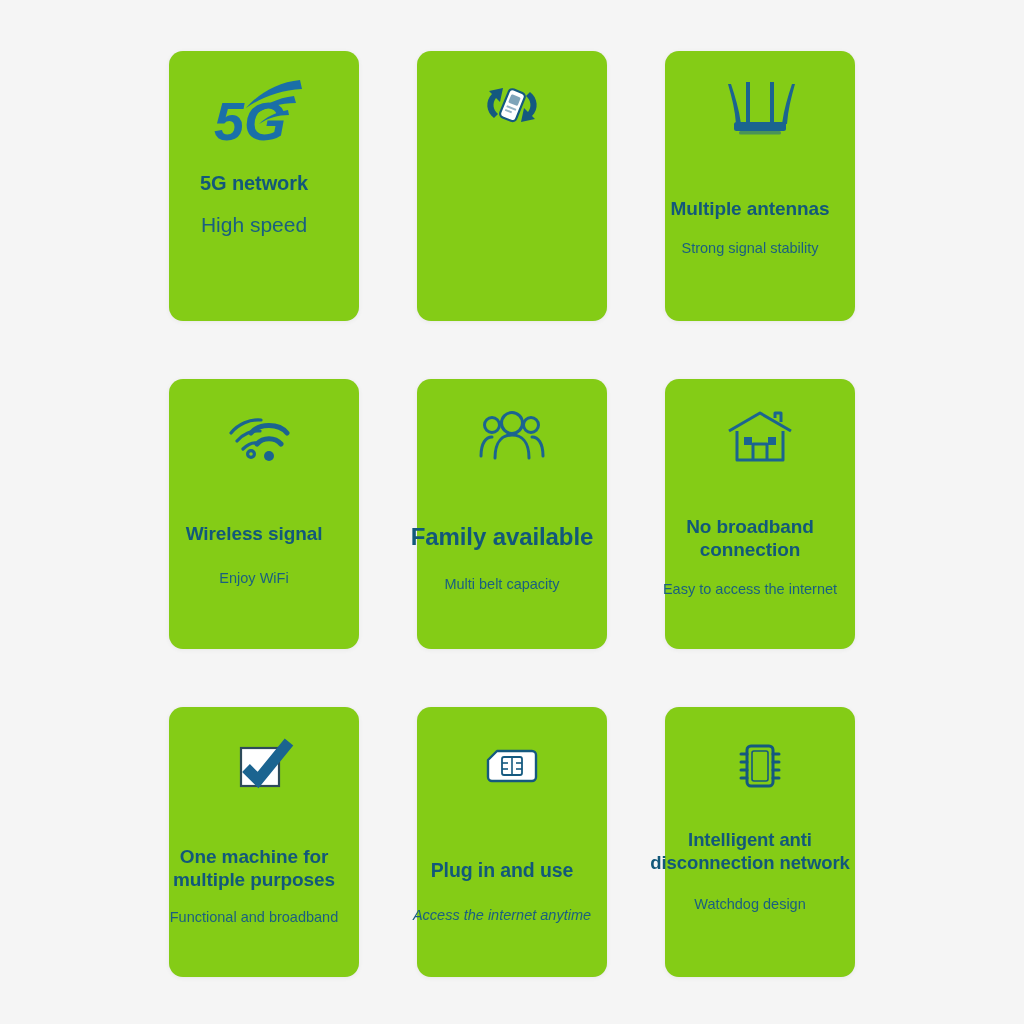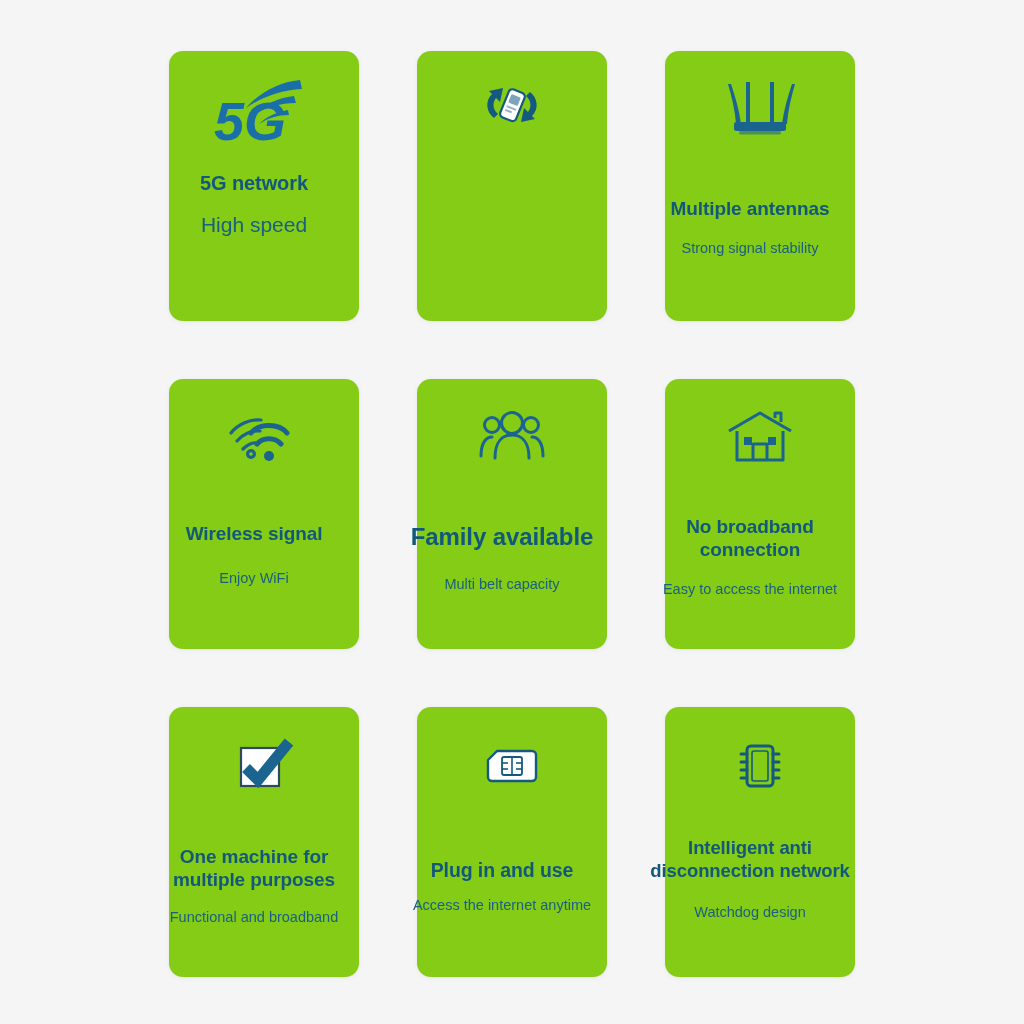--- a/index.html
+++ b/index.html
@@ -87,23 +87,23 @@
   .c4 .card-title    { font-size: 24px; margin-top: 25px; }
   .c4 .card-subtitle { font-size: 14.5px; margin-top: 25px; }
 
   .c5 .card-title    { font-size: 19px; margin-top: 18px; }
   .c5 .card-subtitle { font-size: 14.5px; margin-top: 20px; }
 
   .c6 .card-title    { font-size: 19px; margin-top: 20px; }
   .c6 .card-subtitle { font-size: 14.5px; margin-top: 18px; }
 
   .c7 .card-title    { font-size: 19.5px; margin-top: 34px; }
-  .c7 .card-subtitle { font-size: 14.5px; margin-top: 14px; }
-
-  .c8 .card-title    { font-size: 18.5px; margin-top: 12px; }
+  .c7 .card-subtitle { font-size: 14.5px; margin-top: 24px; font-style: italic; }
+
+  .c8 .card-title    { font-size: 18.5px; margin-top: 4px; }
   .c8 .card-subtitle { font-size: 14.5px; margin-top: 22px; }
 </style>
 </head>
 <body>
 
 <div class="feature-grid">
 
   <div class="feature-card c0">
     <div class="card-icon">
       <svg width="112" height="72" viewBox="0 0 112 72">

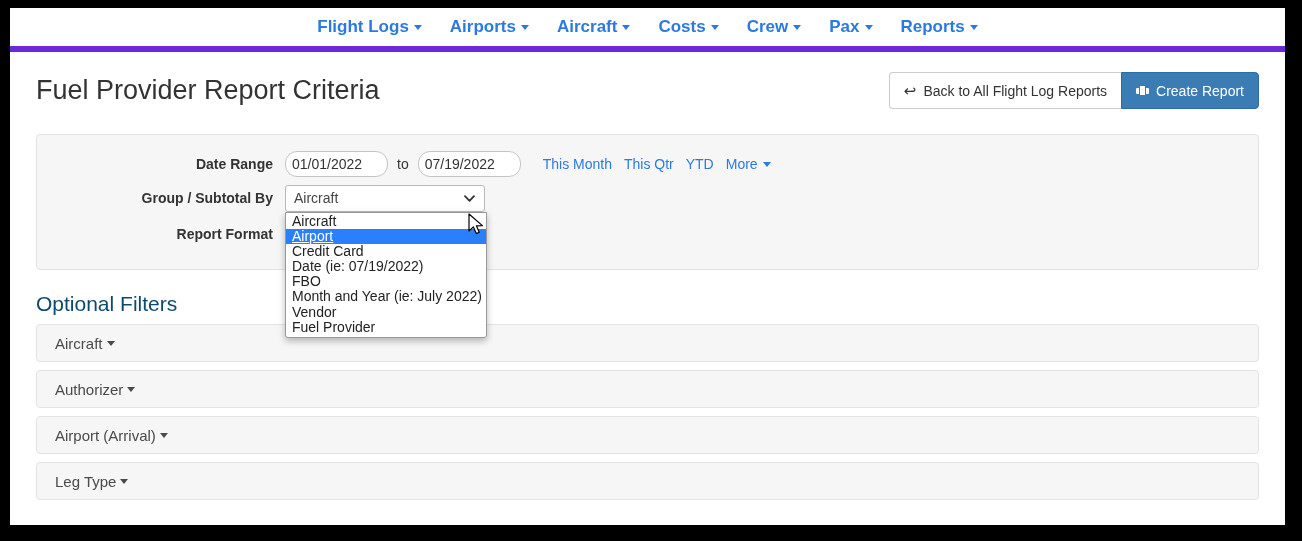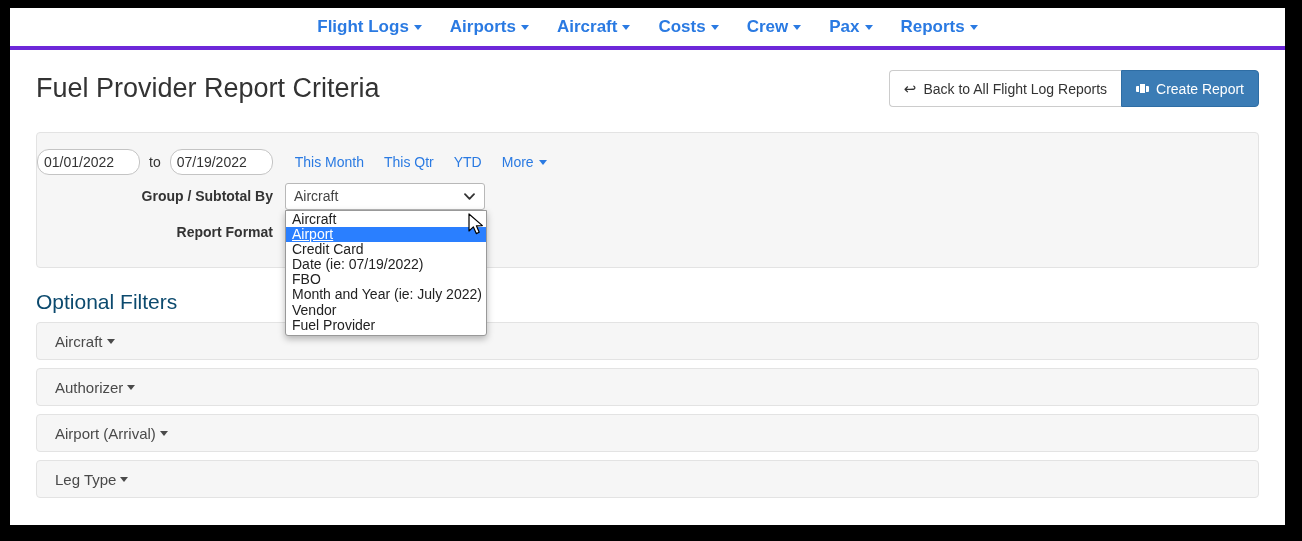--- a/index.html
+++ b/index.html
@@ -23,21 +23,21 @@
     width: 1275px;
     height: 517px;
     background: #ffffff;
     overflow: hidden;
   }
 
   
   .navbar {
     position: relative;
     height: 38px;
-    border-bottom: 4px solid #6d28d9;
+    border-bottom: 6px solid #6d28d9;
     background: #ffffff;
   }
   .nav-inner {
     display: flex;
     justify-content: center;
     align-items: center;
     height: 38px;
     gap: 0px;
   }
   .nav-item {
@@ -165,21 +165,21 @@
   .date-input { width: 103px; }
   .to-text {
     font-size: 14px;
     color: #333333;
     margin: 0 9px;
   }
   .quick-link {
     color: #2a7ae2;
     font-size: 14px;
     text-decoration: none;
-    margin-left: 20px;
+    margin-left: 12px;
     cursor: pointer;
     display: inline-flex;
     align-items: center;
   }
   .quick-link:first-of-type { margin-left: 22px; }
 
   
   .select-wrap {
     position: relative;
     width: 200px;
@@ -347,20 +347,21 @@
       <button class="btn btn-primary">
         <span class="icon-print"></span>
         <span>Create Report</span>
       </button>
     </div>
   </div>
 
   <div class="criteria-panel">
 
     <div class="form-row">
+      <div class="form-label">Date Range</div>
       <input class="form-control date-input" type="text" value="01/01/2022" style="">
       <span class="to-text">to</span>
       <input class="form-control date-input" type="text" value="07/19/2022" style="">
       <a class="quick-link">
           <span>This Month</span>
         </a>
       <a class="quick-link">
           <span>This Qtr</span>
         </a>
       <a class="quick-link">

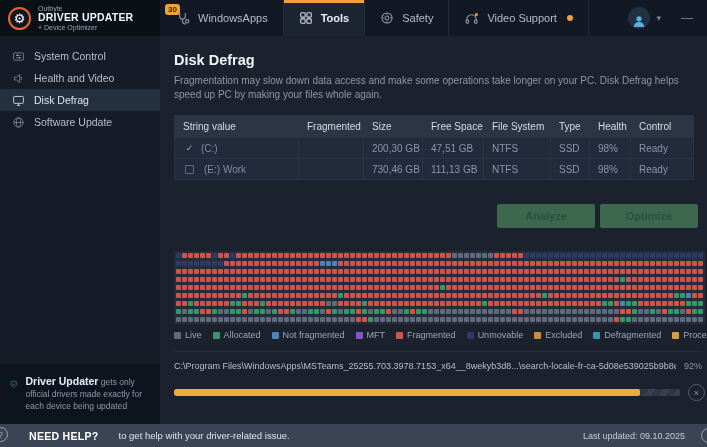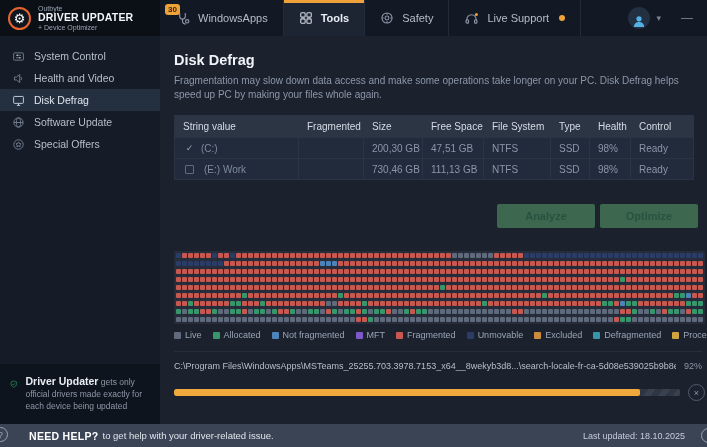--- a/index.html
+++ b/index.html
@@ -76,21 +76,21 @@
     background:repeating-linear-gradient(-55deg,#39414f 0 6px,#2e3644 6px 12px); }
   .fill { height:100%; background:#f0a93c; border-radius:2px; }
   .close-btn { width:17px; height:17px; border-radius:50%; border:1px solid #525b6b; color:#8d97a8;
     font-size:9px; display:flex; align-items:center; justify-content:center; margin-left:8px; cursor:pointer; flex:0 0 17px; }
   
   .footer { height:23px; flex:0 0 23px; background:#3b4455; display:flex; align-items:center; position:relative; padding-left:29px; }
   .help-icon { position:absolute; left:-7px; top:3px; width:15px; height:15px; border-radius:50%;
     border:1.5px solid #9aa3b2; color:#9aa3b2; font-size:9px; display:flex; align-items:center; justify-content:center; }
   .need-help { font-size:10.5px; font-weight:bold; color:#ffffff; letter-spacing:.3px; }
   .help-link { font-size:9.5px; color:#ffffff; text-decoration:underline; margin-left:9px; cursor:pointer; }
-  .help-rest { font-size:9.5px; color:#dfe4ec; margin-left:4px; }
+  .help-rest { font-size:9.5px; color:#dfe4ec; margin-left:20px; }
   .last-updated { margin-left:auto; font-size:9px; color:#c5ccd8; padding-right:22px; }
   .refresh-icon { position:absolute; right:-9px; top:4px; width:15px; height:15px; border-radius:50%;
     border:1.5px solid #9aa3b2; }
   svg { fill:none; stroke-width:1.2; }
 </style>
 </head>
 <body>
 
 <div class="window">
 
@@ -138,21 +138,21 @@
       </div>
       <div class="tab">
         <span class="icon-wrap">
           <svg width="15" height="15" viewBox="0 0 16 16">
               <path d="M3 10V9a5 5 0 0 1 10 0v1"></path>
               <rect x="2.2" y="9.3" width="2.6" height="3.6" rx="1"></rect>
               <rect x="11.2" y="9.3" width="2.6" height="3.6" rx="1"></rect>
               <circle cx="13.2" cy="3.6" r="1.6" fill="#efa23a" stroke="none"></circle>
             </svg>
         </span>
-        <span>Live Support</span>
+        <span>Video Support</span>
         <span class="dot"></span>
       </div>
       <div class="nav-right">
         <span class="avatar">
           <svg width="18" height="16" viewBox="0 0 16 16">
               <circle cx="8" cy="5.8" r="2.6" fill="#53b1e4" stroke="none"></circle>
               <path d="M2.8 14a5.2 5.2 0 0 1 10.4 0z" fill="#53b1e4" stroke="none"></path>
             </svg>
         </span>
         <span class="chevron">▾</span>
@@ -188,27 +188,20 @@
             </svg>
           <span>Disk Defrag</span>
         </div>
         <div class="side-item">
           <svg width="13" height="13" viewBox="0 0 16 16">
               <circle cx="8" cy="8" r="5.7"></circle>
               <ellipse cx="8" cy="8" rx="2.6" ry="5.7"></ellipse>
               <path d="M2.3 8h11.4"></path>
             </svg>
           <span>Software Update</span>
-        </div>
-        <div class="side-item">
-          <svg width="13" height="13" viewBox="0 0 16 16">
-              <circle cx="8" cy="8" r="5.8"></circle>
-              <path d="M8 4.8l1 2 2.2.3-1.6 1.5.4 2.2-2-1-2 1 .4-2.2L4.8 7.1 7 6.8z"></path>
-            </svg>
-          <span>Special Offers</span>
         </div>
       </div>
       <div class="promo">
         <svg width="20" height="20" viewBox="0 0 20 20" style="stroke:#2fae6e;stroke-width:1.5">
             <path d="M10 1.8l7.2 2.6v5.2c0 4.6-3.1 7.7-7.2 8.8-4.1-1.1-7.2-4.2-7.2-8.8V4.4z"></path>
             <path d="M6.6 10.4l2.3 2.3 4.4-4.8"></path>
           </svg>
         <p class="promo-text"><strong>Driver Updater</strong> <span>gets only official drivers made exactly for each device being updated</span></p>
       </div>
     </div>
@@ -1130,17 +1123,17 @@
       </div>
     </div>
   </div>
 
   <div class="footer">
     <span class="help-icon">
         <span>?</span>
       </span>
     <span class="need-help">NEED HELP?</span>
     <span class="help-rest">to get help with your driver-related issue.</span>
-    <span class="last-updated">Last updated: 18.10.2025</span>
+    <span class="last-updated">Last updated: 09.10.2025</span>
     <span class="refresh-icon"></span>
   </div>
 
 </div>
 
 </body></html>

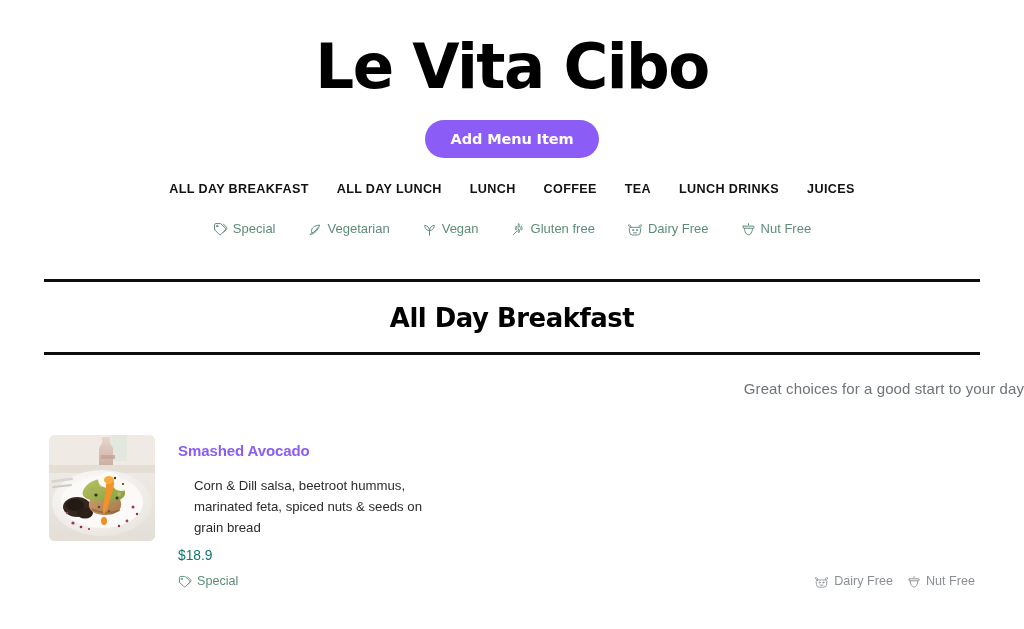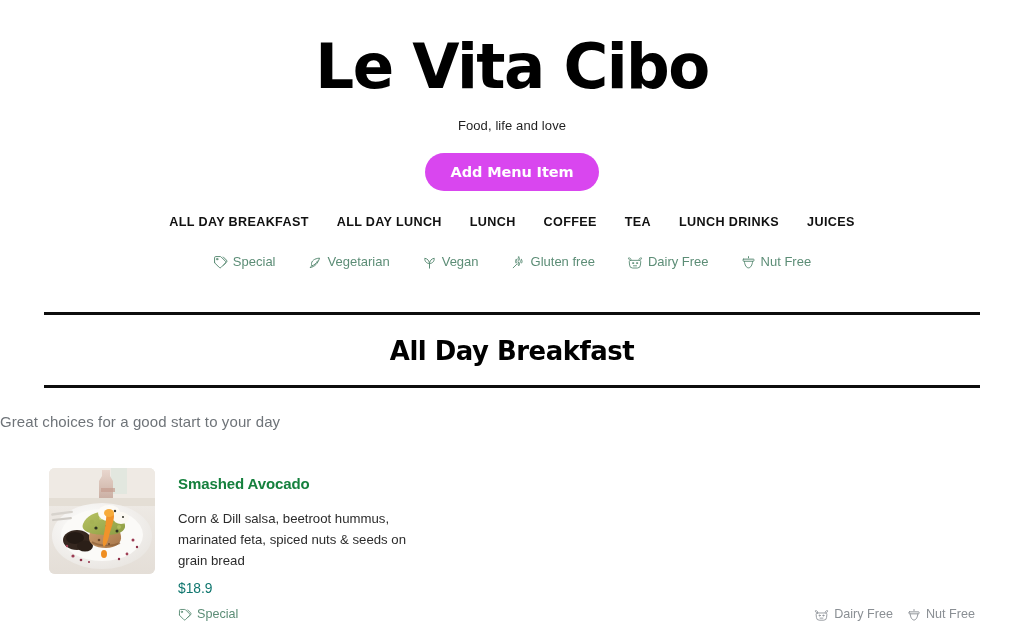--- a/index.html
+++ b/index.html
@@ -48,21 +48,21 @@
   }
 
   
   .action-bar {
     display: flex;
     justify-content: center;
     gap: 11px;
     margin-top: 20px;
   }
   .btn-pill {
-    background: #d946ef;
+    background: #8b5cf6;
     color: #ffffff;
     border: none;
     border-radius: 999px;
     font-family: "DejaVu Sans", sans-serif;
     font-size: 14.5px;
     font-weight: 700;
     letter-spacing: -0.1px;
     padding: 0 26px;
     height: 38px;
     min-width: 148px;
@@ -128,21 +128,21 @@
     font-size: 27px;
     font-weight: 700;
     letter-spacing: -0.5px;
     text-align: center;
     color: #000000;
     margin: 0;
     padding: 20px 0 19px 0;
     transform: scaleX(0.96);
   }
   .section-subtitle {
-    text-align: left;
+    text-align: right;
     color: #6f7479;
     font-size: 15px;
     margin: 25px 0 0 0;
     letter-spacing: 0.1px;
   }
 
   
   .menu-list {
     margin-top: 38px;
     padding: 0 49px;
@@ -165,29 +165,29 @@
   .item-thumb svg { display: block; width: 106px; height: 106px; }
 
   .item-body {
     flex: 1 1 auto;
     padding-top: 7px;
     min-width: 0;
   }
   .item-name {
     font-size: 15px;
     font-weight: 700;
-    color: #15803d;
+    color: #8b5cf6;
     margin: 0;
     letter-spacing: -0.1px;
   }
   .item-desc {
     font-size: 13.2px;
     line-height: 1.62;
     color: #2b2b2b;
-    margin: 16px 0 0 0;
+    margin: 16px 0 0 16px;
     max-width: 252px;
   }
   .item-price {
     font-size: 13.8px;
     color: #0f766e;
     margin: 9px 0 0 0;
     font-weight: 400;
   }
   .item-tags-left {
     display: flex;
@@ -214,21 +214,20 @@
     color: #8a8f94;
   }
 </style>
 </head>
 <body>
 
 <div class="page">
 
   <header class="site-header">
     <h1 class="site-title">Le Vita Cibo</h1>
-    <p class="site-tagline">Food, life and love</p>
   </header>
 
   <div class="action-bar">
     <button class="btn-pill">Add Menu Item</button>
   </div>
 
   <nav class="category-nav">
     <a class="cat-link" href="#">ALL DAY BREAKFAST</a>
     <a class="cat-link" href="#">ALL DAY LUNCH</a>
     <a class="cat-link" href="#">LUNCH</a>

◆ **REQUIREMENT**
Nothing but an exact copy belongs in the answer: the lines from the top of the records through the line containing "color: #333333;", minus the pictures.

◆ **RESPONSE BELOW**
--- a/index.html
+++ b/index.html
@@ -87,23 +87,23 @@
   .c4 .card-title    { font-size: 24px; margin-top: 25px; }
   .c4 .card-subtitle { font-size: 14.5px; margin-top: 25px; }
 
   .c5 .card-title    { font-size: 19px; margin-top: 18px; }
   .c5 .card-subtitle { font-size: 14.5px; margin-top: 20px; }
 
   .c6 .card-title    { font-size: 19px; margin-top: 20px; }
   .c6 .card-subtitle { font-size: 14.5px; margin-top: 18px; }
 
   .c7 .card-title    { font-size: 19.5px; margin-top: 34px; }
-  .c7 .card-subtitle { font-size: 14.5px; margin-top: 14px; }
-
-  .c8 .card-title    { font-size: 18.5px; margin-top: 12px; }
+  .c7 .card-subtitle { font-size: 14.5px; margin-top: 24px; font-style: italic; }
+
+  .c8 .card-title    { font-size: 18.5px; margin-top: 4px; }
   .c8 .card-subtitle { font-size: 14.5px; margin-top: 22px; }
 </style>
 </head>
 <body>
 
 <div class="feature-grid">
 
   <div class="feature-card c0">
     <div class="card-icon">
       <svg width="112" height="72" viewBox="0 0 112 72">

--- a/index.html
+++ b/index.html
@@ -23,21 +23,21 @@
     width: 1275px;
     height: 517px;
     background: #ffffff;
     overflow: hidden;
   }
 
   
   .navbar {
     position: relative;
     height: 38px;
-    border-bottom: 4px solid #6d28d9;
+    border-bottom: 6px solid #6d28d9;
     background: #ffffff;
   }
   .nav-inner {
     display: flex;
     justify-content: center;
     align-items: center;
     height: 38px;
     gap: 0px;
   }
   .nav-item {
@@ -165,21 +165,21 @@
   .date-input { width: 103px; }
   .to-text {
     font-size: 14px;
     color: #333333;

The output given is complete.